Estraguei o dia?

Na infância, fui protagonista de vários estragos, como qualquer outra criança curiosa e pouco esclarecida sobre as consequências dos seus actos. Guardo na pele as marcas dos desastres que causei, mas é no subconsciente que residem as memórias do episódio mais marcante dos meus primeiros anos de vida. 

Lembro-me que foi na tarde de um sábado. O sol andava a passos lentos no céu, a derramar calor sobre a vila da Manhiça, quando fomos recebidos pelos Nkulungwanes da dona Elisa, a mãe da minha mãe.

Eu estava visivelmente apreensivo. As férias traziam com elas a raríssima oportunidade de passar tardes em família na casa da avó, que usava as suas últimas forças para afastar as rugas do rosto e manter em constante o seu riso enferrujado pelo rapé e raízes de mulala.

Logo na entrada, fomos recebidos pelo fumo da lenha do fogão onde as brasas devoravam pedaços de carne suculenta. Em ocasiões como esta, era costume haver sacrifícios na numerosa vara que grunhia debaixo da sombra do cajueiro a escassos metros da casa.

Enquanto esperávamos pela ceia, o Maheu emprestava a sua doçura ao ambiente, ao mesmo tempo em que nós, os mais novos, estampávamos a marca da nudez dos nossos pés sobre as riscas de vassoura que ornamentavam o chão arenoso do quintal da casa da minha avó. Corríamos livremente dentro daquele punhado de terra não parcelado e com dimensões oficialmente desconhecidas. O local era, para mim, um verdadeiro jazigo de paz e harmonia. Uma autêntica Disneylândia sem brinquedos sofisticados, nem personagens fictícios. Ao pôr-do-sol, rodeávamos o corpo da dona Elisa, sentado numa esteira de palha, a expelir longas e intermináveis estórias da mocidade que o tempo levou.

O incidente

Cansados de dividir o espaço com as galinhas, que desfilavam livremente em todo o perímetro, ignorando a nossa presença, decidimos brincar às escondidas. O terreno era aberto e sem opções para me entrincheirar. Olhei para os lados, só via arbustos em meio ao capim verde e longo nas bordas do quintal. Desesperado, fechei os olhos, suspirei fundo, e quando me dei conta já estava por baixo de uma mesa coberta por uma pano branco, engomado pelo calor das tigelas de comida que sobre ele jaziam. Fiquei lá por quase uma hora, até que se aperceberam do meu sumiço e, logo, toda a família iniciou os trabalhos de busca nos prováveis esconderijos. Vasculharam em todos os cantos (da casa de banho à pocilga), mas nada de mim. Naquele instante, eu sentia o orgulho de ser o mais procurado do momento a me subir a mente e deixei escapar um riso subtil, ouvido à distância pela minha mãe, que desconfiava de tudo, sem descartar qualquer hipótese. Aproximou-se para ver o que se passava, reparou, sem sucesso, ao redor. Abaixou-se, afastou o pano, e os nossos olhares se cruzaram. O ambiente ficou tenso, o silêncio imperou, eu podia ver a raiva a entornar-se no seu rosto. Sem dizer uma palavra, pegou-me à força e tentou resgatar o meu corpo daquele esconderijo. Assustado, recusei, segurei num dos suportes da mesa e tudo o que nela havia tombou. Um facto que demostrou que, a semelhança da Disneylândia, a casa da minha avó não era isenta a acidentes.   

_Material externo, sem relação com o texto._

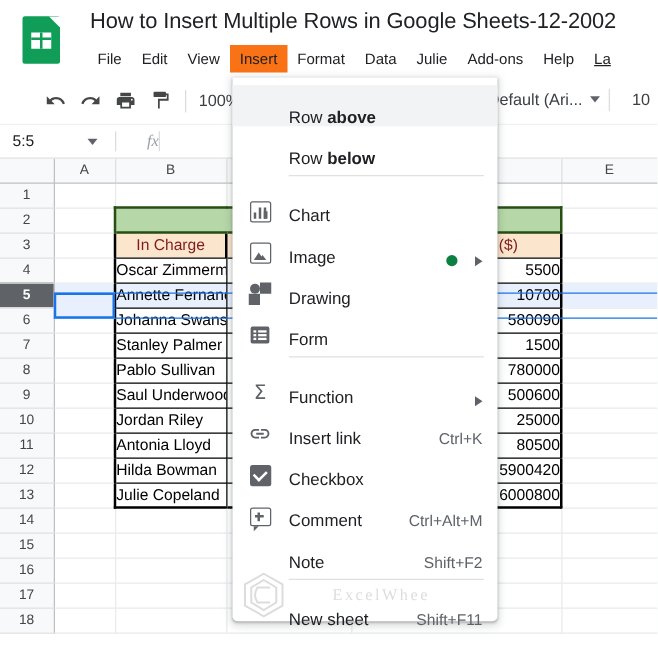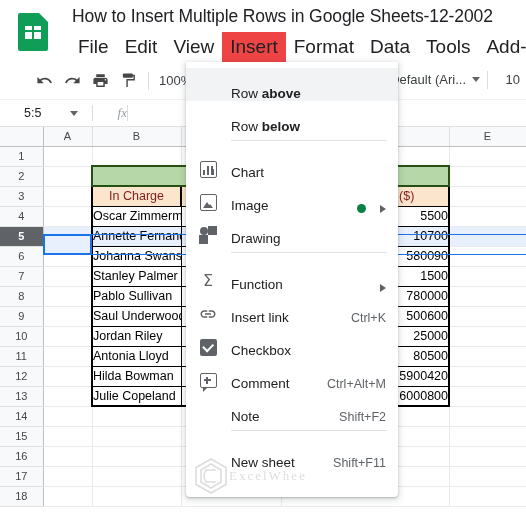--- a/index.html
+++ b/index.html
@@ -39,7 +39,7 @@
   
   .menubar { position:absolute; left:70px; top:35px; height:24px; display:flex; align-items:center; }
   .menu-item {
-    font-size:19px; color:#202124; padding:4px 8px; white-space:nowrap; cursor:default;
+    font-size:12px; color:#202124; padding:4px 8px; white-space:nowrap; cursor:default;
   }
   .menu-item.active { background:#ef4444; }
   .menu-item.underlined { text-decoration: underline; }

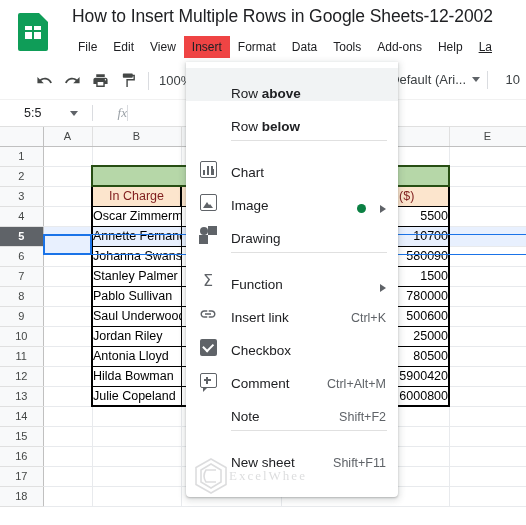--- a/index.html
+++ b/index.html
@@ -41,7 +41,7 @@
   .menu-item {
     font-size:12px; color:#202124; padding:4px 8px; white-space:nowrap; cursor:default;
   }
-  .menu-item.active { background:#ef4444; }
+  .menu-item.active { background:#f97316; }
   .menu-item.underlined { text-decoration: underline; }
 
   

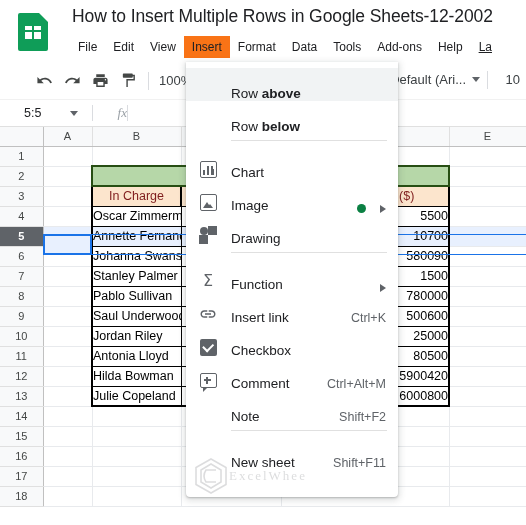--- a/index.html
+++ b/index.html
@@ -214,7 +214,7 @@
       <div class="menu-item active">Insert</div>
       <div class="menu-item">Format</div>
       <div class="menu-item">Data</div>
-      <div class="menu-item">Tools</div>
+      <div class="menu-item">Julie</div>
       <div class="menu-item">Add-ons</div>
       <div class="menu-item">Help</div>
       <div class="menu-item underlined">La</div>

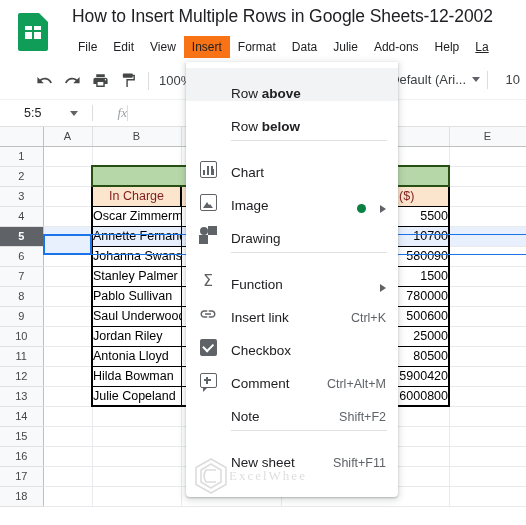--- a/index.html
+++ b/index.html
@@ -72,7 +72,7 @@
   }
   .namebox {
     width:92px; height:27px; display:flex; align-items:center;
-    padding-left:24px; font-size:12.5px; color:#202124;
+    padding-left:10px; font-size:12.5px; color:#202124;
     position:relative;
   }
   .namebox .caret { position:absolute; right:14px; top:11px; border-top-color:#5f6368; }

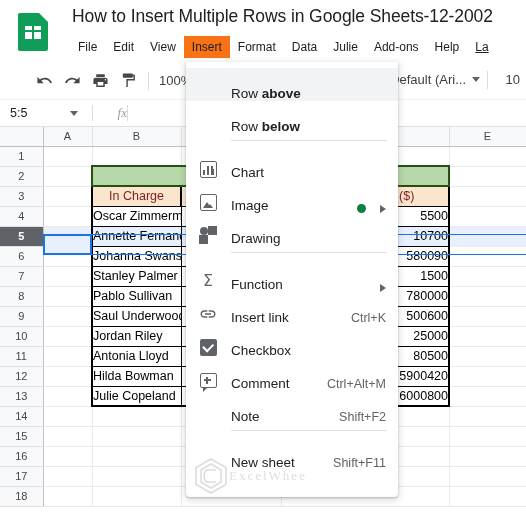--- a/index.html
+++ b/index.html
@@ -491,6 +491,20 @@
       <span class="lbl">Drawing</span>
     </div>
 
+    <div class="mrow">
+      <span class="ico">
+        <svg width="18" height="18" viewBox="0 0 24 24" fill="#5f6368">
+            <rect x="2" y="3" width="20" height="18" rx="2"></rect>
+            <rect x="5" y="7" width="3" height="2.4" fill="#fff"></rect>
+            <rect x="10" y="7" width="9" height="2.4" fill="#fff"></rect>
+            <rect x="5" y="11" width="3" height="2.4" fill="#fff"></rect>
+            <rect x="10" y="11" width="9" height="2.4" fill="#fff"></rect>
+            <rect x="5" y="15" width="3" height="2.4" fill="#fff"></rect>
+            <rect x="10" y="15" width="9" height="2.4" fill="#fff"></rect>
+          </svg>
+      </span>
+      <span class="lbl">Form</span>
+    </div>
 
     <div class="msep"></div>
 

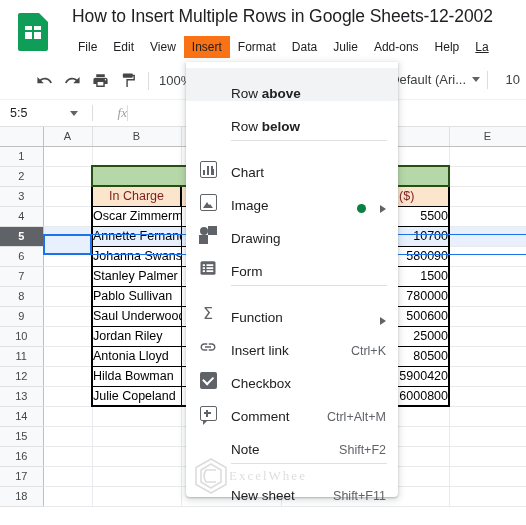--- a/index.html
+++ b/index.html
@@ -185,6 +185,7 @@
     position:absolute; left:186px; top:455px; width:212px; height:42px;
     display:flex; align-items:center; z-index:25; pointer-events:none;
     opacity:.30;
+    gap:37px;
   }
   .wm-hex {
     width:34px;height:38px;margin-left:8px;flex:0 0 34px;position:relative;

Havia muito tempo que eu esperava por aquele dia, que chegou depois de longos meses de escola, na altura eu ainda frequentava a pré. Hoje sou jovem, sangue quente a trafegar nas minhas veias e dezenas de fios de barba a baloiçar no meu queixo. Ainda guardo na pele às marcas da sova que levei naquela ocasião. Porém, o meu maior desejo, até hoje, é libertar-me, de uma vez por todas, das lembranças daquela tarde, que nem o tempo foi capaz de apagar.